Planting new fields of alfalfa is expensive, so many of us put off tearing up old fields and planting new ones. But is this smart?
Alfalfa stands usually reach peak production by the second or third year. After this, yields tend to decline each year. By the fourth or fifth year, yields are often much lower than their peak years, especially for dryland fields, because the subsurface moisture that plants were using during the early years is all gone.

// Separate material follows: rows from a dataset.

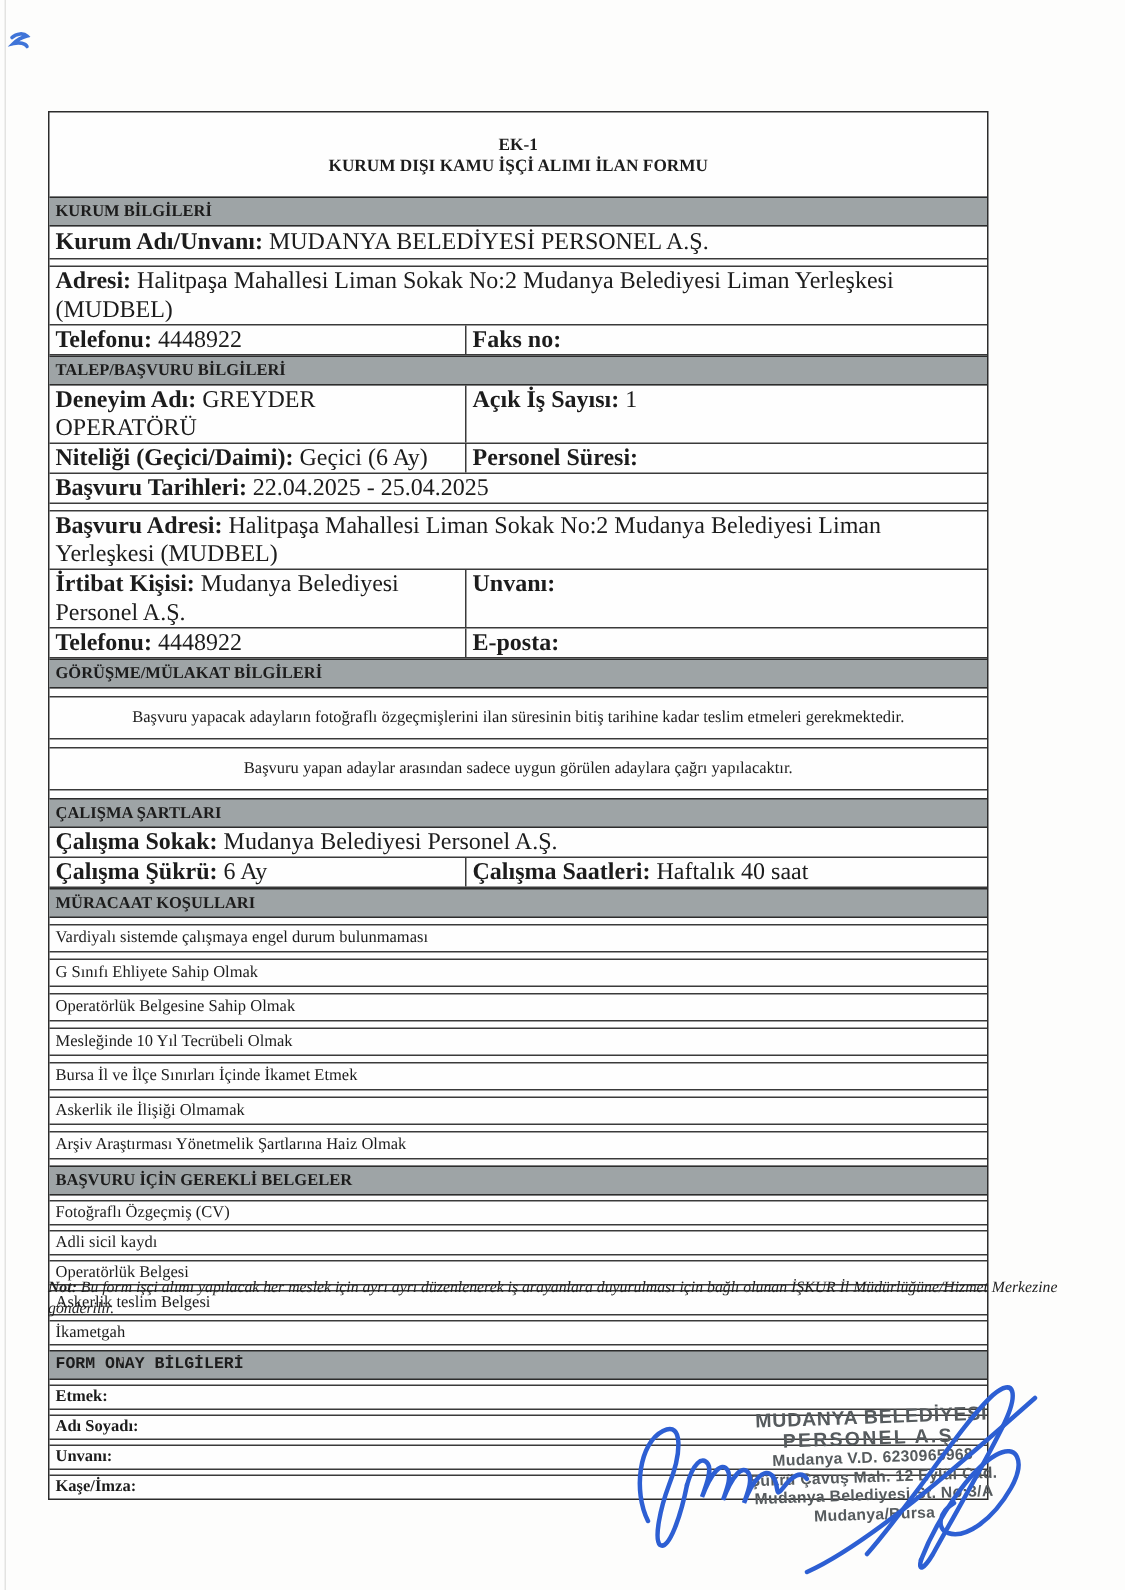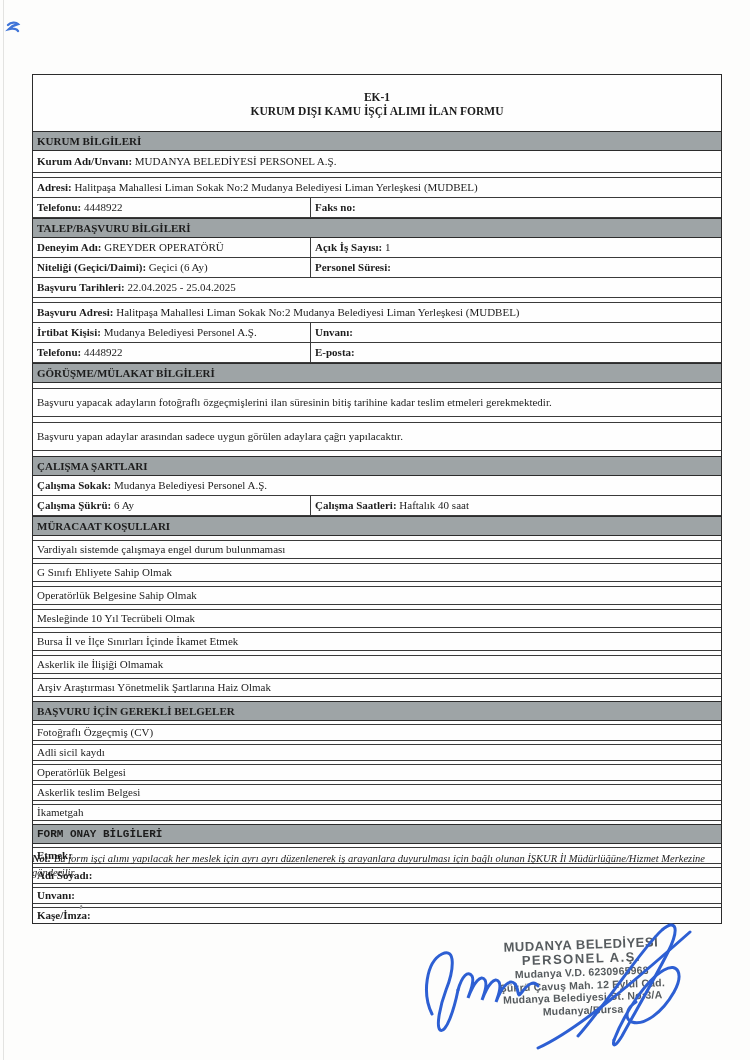"EK-1" .form-table { width: 690px -> 627px }
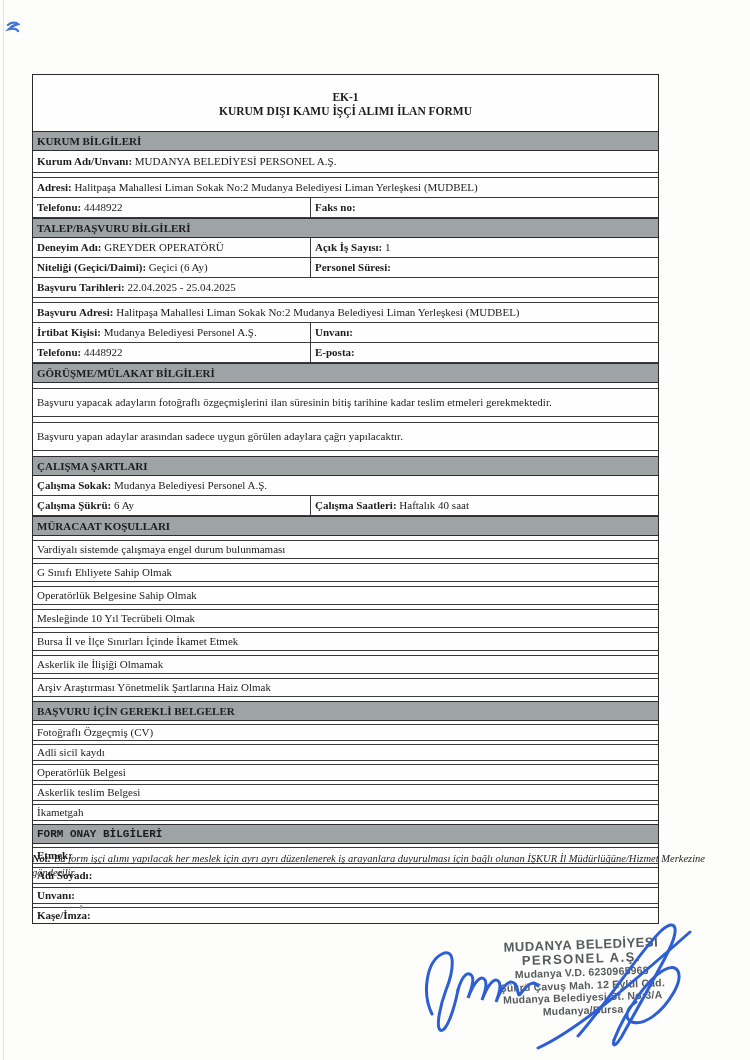"Kurum Adı/Unvanı: MUDANYA BELEDİYESİ" .r { font-size: 11px -> 16px }
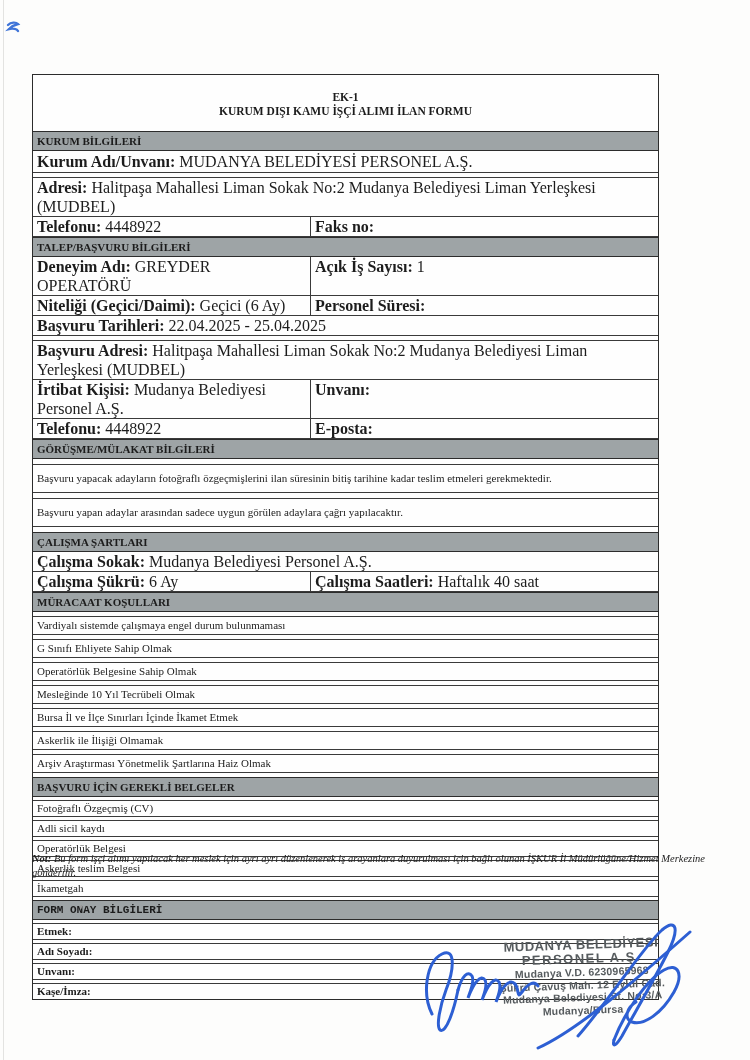"Başvuru yapacak adayların fotoğraflı" .note-row { text-align: none -> center }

This is most noticeable during drought years when regrowth is almost zero after the first or second cut. Yield decline in irrigated fields is slower, but it usually is a ton or more lower by the fifth or sixth year. In addition, thin stands with densities of less than 50 stems per square foot can open the door for weed encroachment.
Just one more year
Should you try to squeeze another year out of your alfalfa stand? Calculate the costs. First, and most obvious, how will the lower yield of your old field compare to yields from a younger field? A second consideration is the lost rotation benefit received by crops such as corn that follow alfalfa in the rotation.
Not only will alfalfa reduce your nitrogen fertilizer needs by 100 to 150 pounds over the next couple of years, but much research also has shown that corn after alfalfa often yields 10 to 20 bushels more per acre than it will even with extra fertilizer.
This rotation benefit could be especially valuable this year if corn prices stay high. So, if you have alfalfa fields that are past their prime, or maybe show winter damage this spring, this might be an excellent time to rotate those fields to a different crop and plant some new, higher-yielding acres to alfalfa. Both your alfalfa crop and the rotated crop could benefit.
Beckman is a Nebraska Extension educator.